Ich wohne im Erdgeschoss. Nicht weiter aufregend, oder? Könnte man meinen. Seitdem ich aber von Zuhause aus arbeite (das war schon so bevor Home-Office zum Trend wurde), überlege ich wegzuziehen, mir eine andere Wohnung zu suchen. Eine höher gelegene Wohnung, möglichst im Dachgeschoss. Penthouse vielleicht, sofern ich es mir leisten kann. Hauptsache nicht Erdgeschoss. Warum?

Menschen kaufen online, nicht erst seit Corona. Sie kaufen oft und viel, bei Ebay, bei Amazon, bei Online-Shops, bei Online-Tauschbörsen -- zum Beispiel im Tauschthread von Parfumo oder im Souk. Sie klicken hier, sie klicken da und freuen sich auf ihren Duft oder ihre Hausschlappen aus Känguruleder -- was auch immer. Und lassen sich alles bequem nach Hause liefern.
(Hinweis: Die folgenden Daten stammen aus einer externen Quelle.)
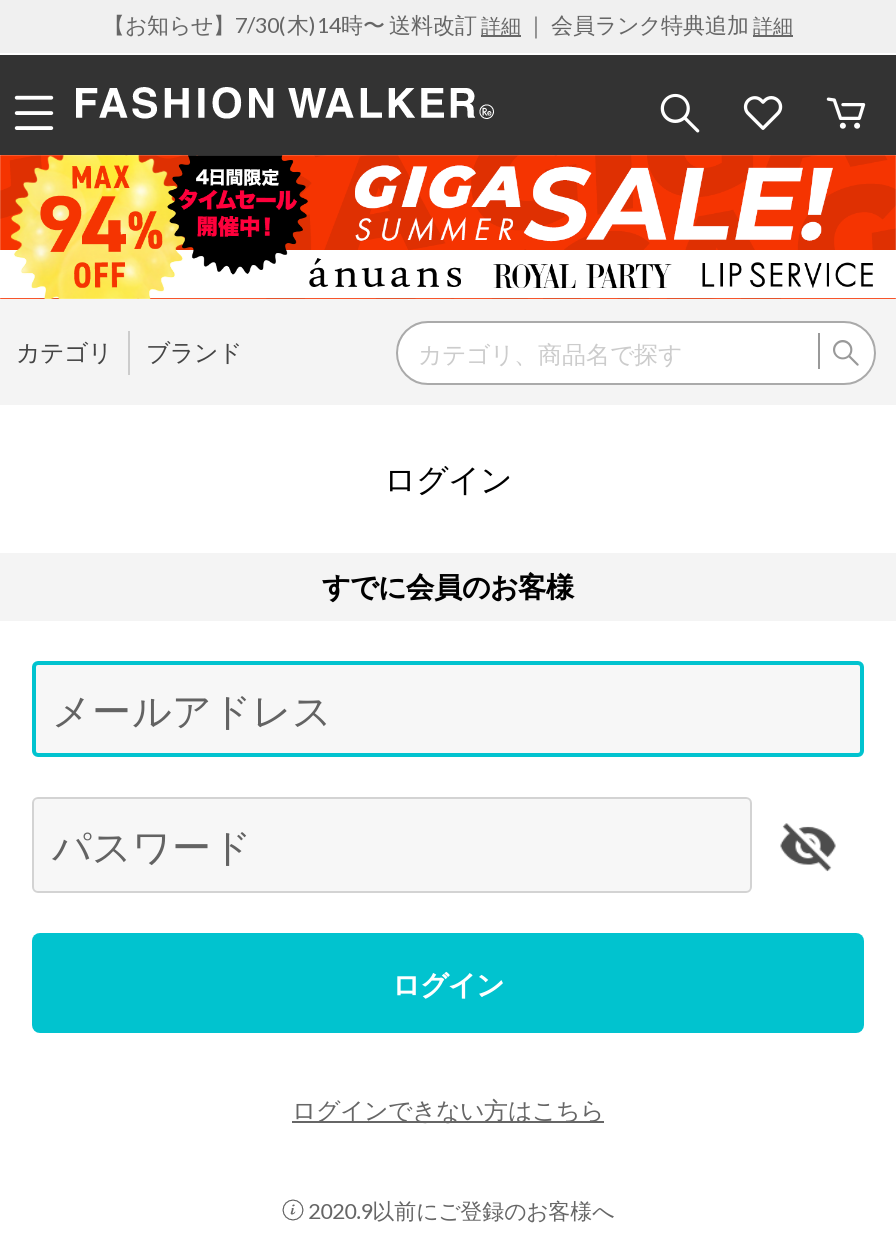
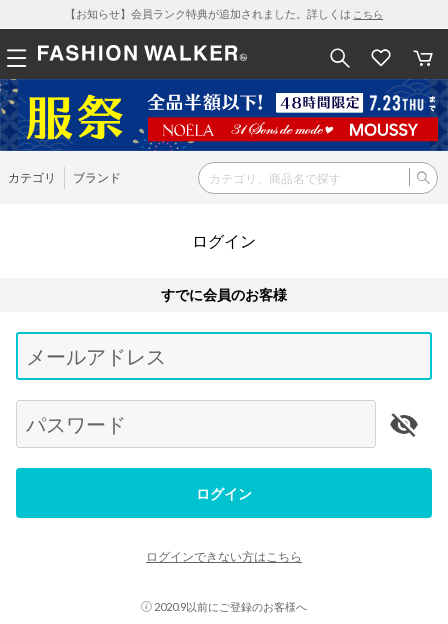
- 【お知らせ】7/30(木)14時〜 送料改訂詳細｜ 会員ランク特典追加詳細
+ 【お知らせ】会員ランク特典が追加されました。詳しくはこちら

- [image]
+ [image]
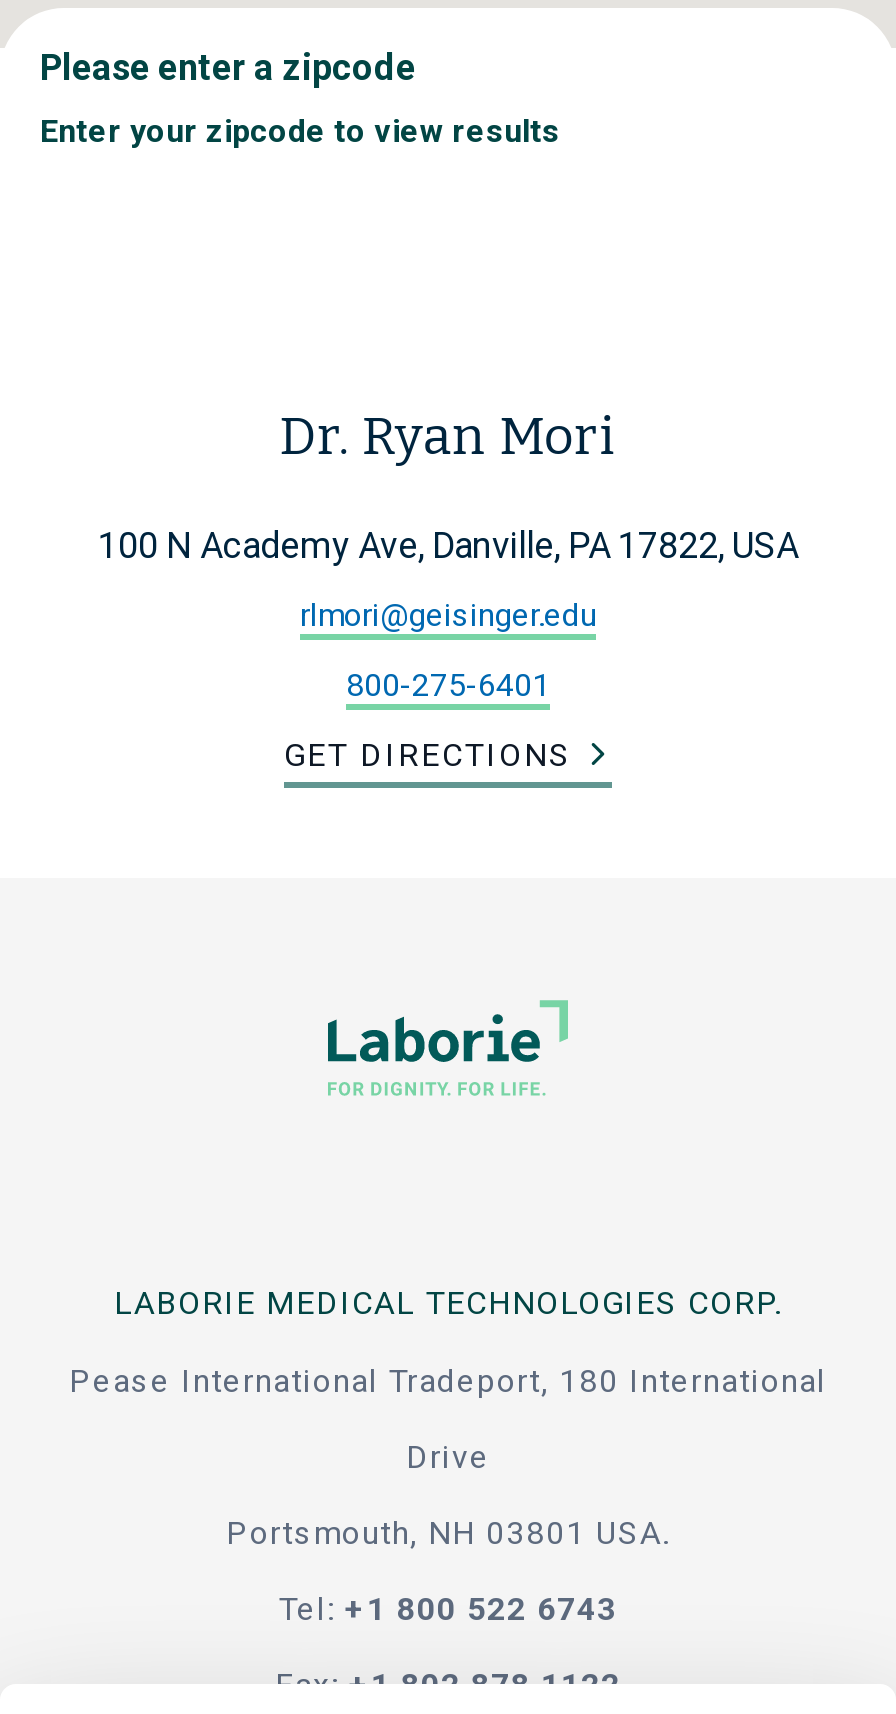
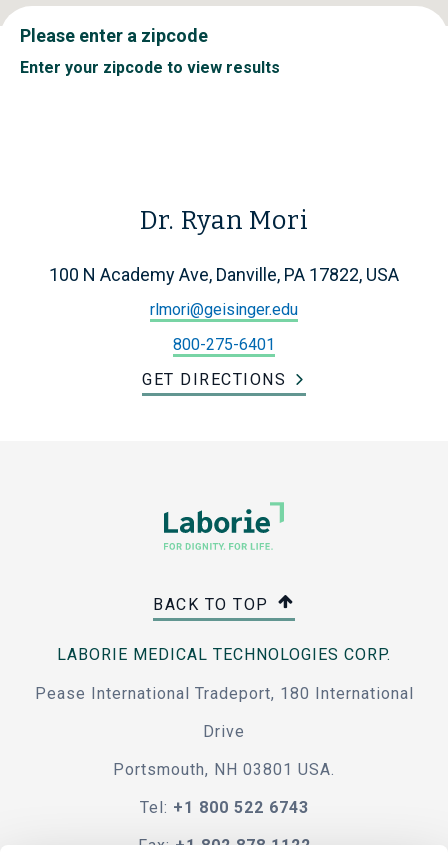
+ BACK TO TOP
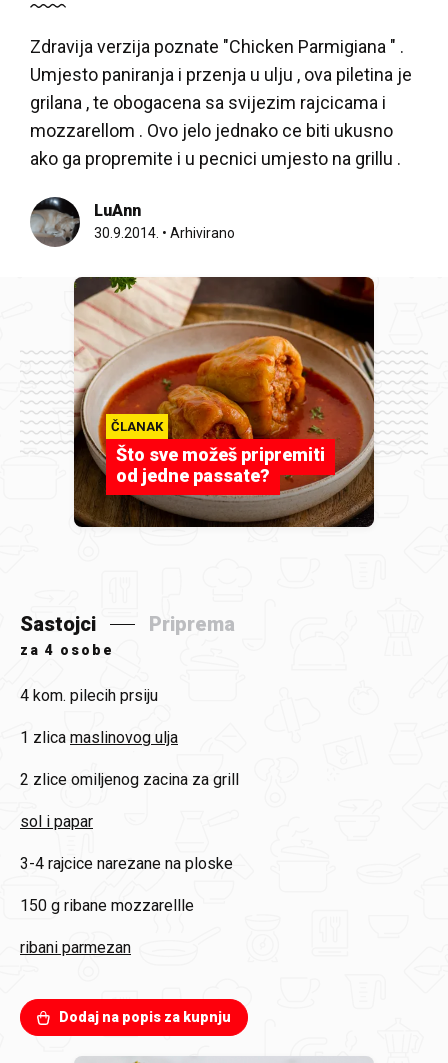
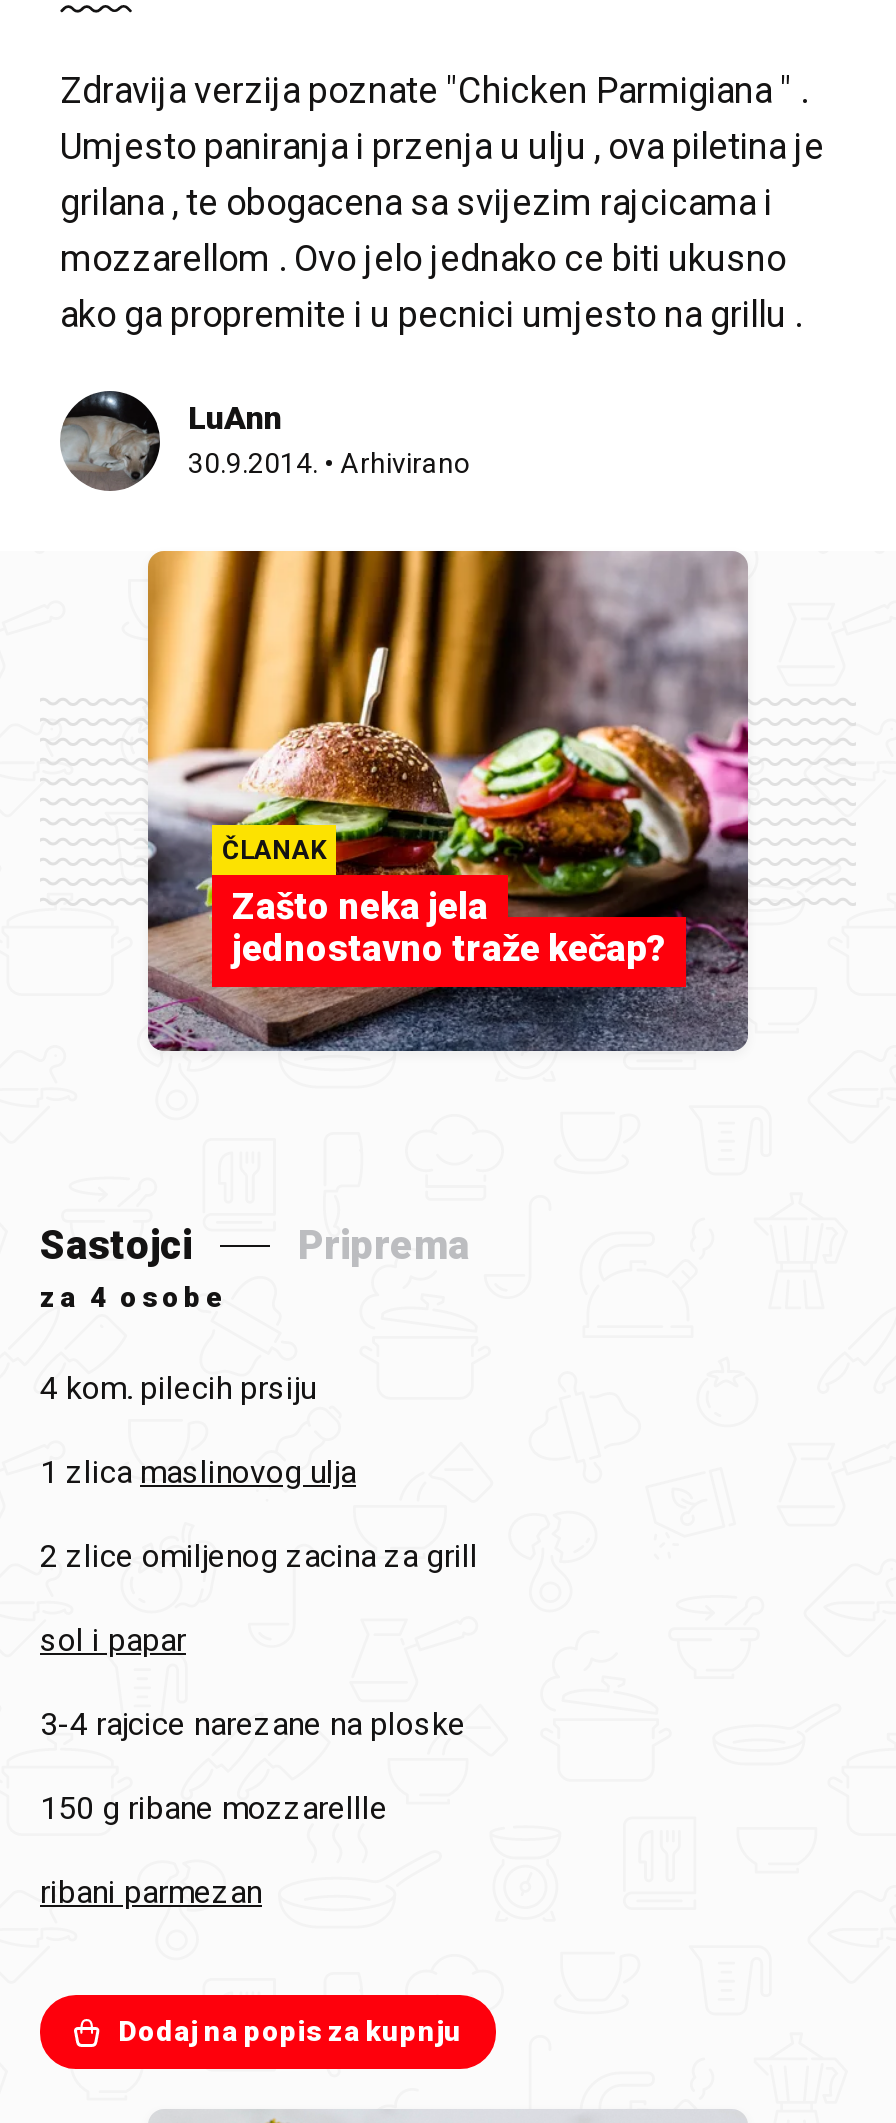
- [image]
- Što sve možeš pripremiti
- od jedne passate?
+ [image]
+ Zašto neka jela
+ jednostavno traže kečap?
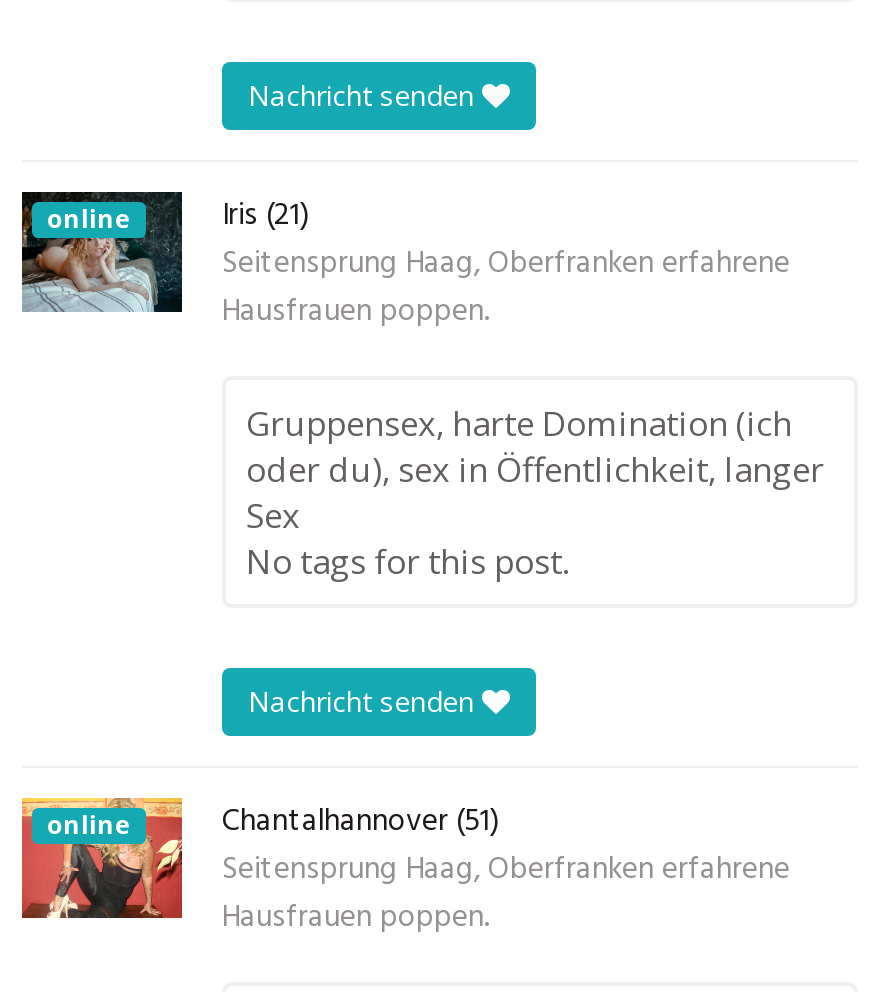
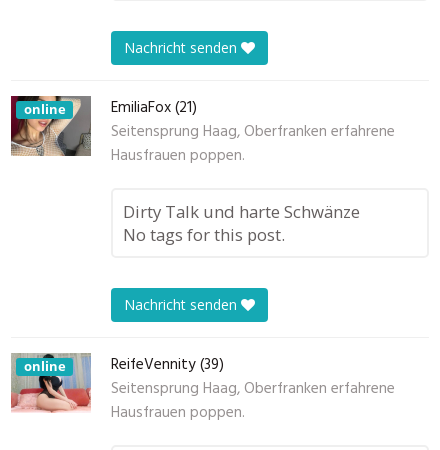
- [image]
- Iris (21)
+ [image]
+ EmiliaFox (21)

- Gruppensex, harte Domination (ich
- oder du), sex in Öffentlichkeit, langer
- Sex
+ Dirty Talk und harte Schwänze

- [image]
- Chantalhannover (51)
+ [image]
+ ReifeVennity (39)
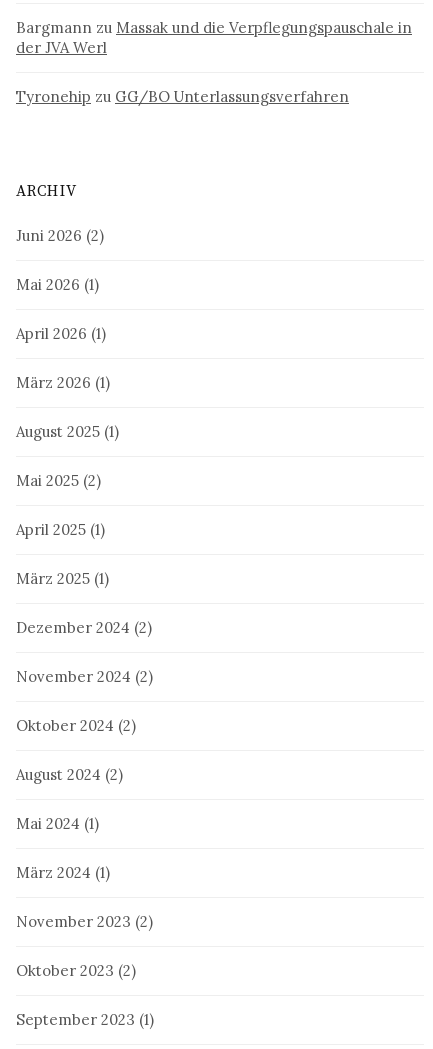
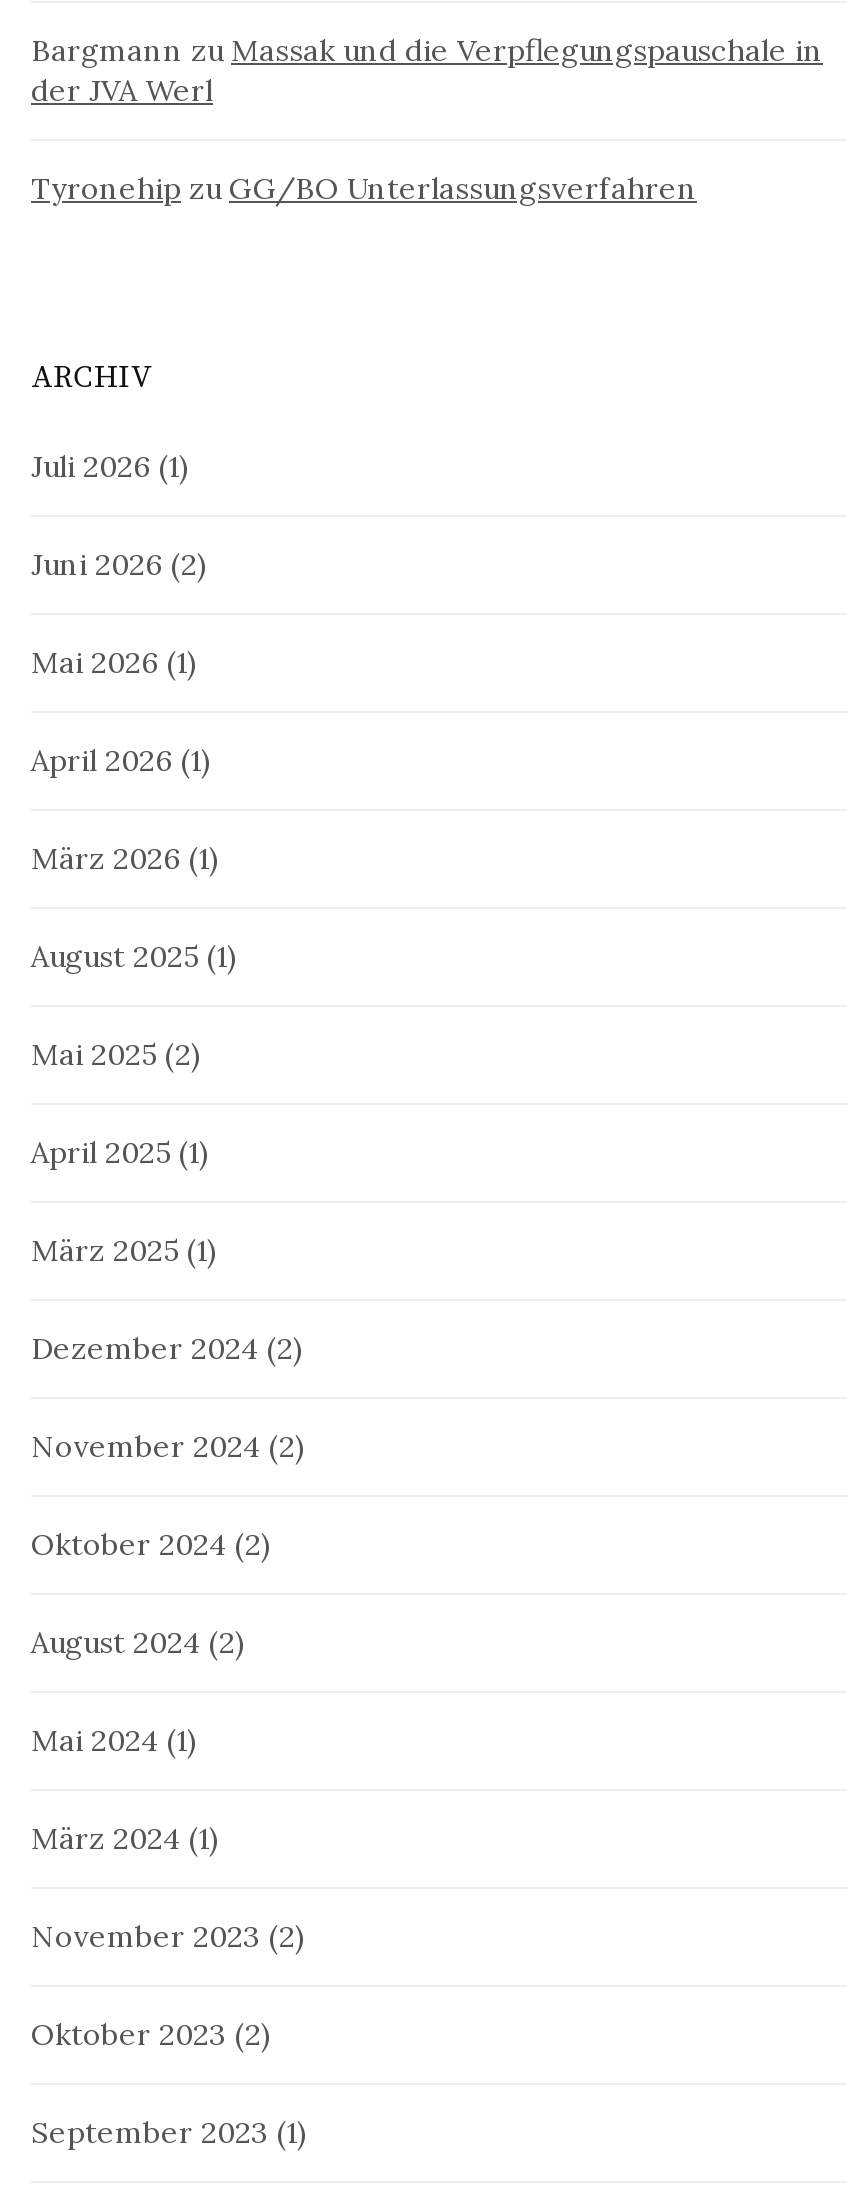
+ Juli 2026 (1)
Nach Hause: Nicht in die Firma, nicht zum Paketshop, nicht in die Packstation. Dass sie berufstätig sind oder anderweitig notorisch außer Haus, das scheint für sie nicht im Widerspruch zu ihrem Einkaufsverhalten zu stehen.

Warum denn auch: Soll sich der unterbezahlte Paketbote doch die Gedanken machen, wie er das Paket an den Mann oder die Frau bringt. "Ich bin tagsüber nicht da -- ich will aber meine Pakete nach Hause geliefert bekommen" -- das funktioniert nur auf Kosten der Machbarkeit für die Prügelknaben in Gelb-Rot (oder Blau oder Braun) und auch auf Kosten derjenigen, die das zweifelhafte Glück haben, tagsüber zu Hause zu sein. Habt ihr noch nie von Rentnern gehört, die sich Tunnel durch Berge von Paketen graben mussten, um sich in ihrer eigenen Wohnung bewegen zu können? Ich habe sowas Kurioses mal gelesen -- mittlerweile glaube ich solche Geschichten ohne weiteres aus eigener Erfahrung.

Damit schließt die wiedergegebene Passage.